In „Juarez“, verfasst von Matt Fraction, versucht der schrullige Ex-Privatdetektiv Lex Nova Mädchenmorde aufzuklären. Die Handlung setzt zum Teil auf Comedy und insgesamt auf einen schrägen Handlungsbogen mit noch schrägeren Protagonisten. Immerhin übernimmt Templesmith hier wieder den Zeichenstift und beweist, wie gut er zu 30 Days of Night passt (auch wenn ihm hier die Düsternis von Barrow als Kulisse abgeht).
„Eben & Stelle“ ist eine direkte Fortführung der Geschehnisse aus der ursprünglichen Trilogie. In einer von Niles und Kelly Sue DeConnick (ein kurzes Interview mit ihr findet sich im Anhang der Ausgabe) erdachten Story können wir das weitere Schicksal des ehemaligen Barrower Sheriff-Pärchens verfolgen. Leider ist das Ganze erzählerisch etwas diffus geraten und kann mit Justin Randall nur mit einen Künstler aufwarten, der ebenfalls den Templesmith mimt.

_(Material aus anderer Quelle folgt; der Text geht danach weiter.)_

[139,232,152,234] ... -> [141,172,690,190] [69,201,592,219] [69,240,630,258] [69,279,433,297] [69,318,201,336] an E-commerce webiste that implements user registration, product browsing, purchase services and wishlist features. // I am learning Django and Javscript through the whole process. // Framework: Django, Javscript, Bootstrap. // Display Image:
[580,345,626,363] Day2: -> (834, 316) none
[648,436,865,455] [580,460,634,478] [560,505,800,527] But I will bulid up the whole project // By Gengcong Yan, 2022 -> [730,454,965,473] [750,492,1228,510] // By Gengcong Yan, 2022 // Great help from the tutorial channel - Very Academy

Nach diesen drei durchwachsenen Episoden kommen am Ende des Bandes die echten Highlights. Und das nicht, weil die abschließenden beiden Comics deutsche Erstveröffentlichungen sind. Für „Roter Schnee“ zeichnet Ben Templesmith erstmals sowohl für Text als auch Bild verantwortlich. Die Story spielt 1941 während des Russlandfeldzuges der deutschen Wehrmacht. Trotz des Zeitsprungs ist dies ein Heimspiel für Templesmith, da er im schneeverwehten Osten ein ähnliches Szenario vorfindet wie im eisigen Alaska zuvor. Hier treffen Soldaten verschiedener Nationalitäten auf Vampire. Das Ergebnis ist höchst unterhaltsam und toll umgesetzt.
Zum Ende führt uns Steve Niles als Autor höchstselbst doch nochmal zurück nach Barrow. In „Jenseits von Barrow“ wird das Dorf nach dem Rummel um die Invasion der Blutsauger zum Magnet für abenteuerlustige Touristen. Wie das endet, kann sich jeder denken. Die Erzählung ist nicht wirklich überzeugend, bietet aber neben einigen netten Randaspekten und einer Rückkehr zum ursprünglichen Schauplatz Zeichnungen von Altmeister Bill Sienkiewicz. Allein das ist Grund zum Genießen.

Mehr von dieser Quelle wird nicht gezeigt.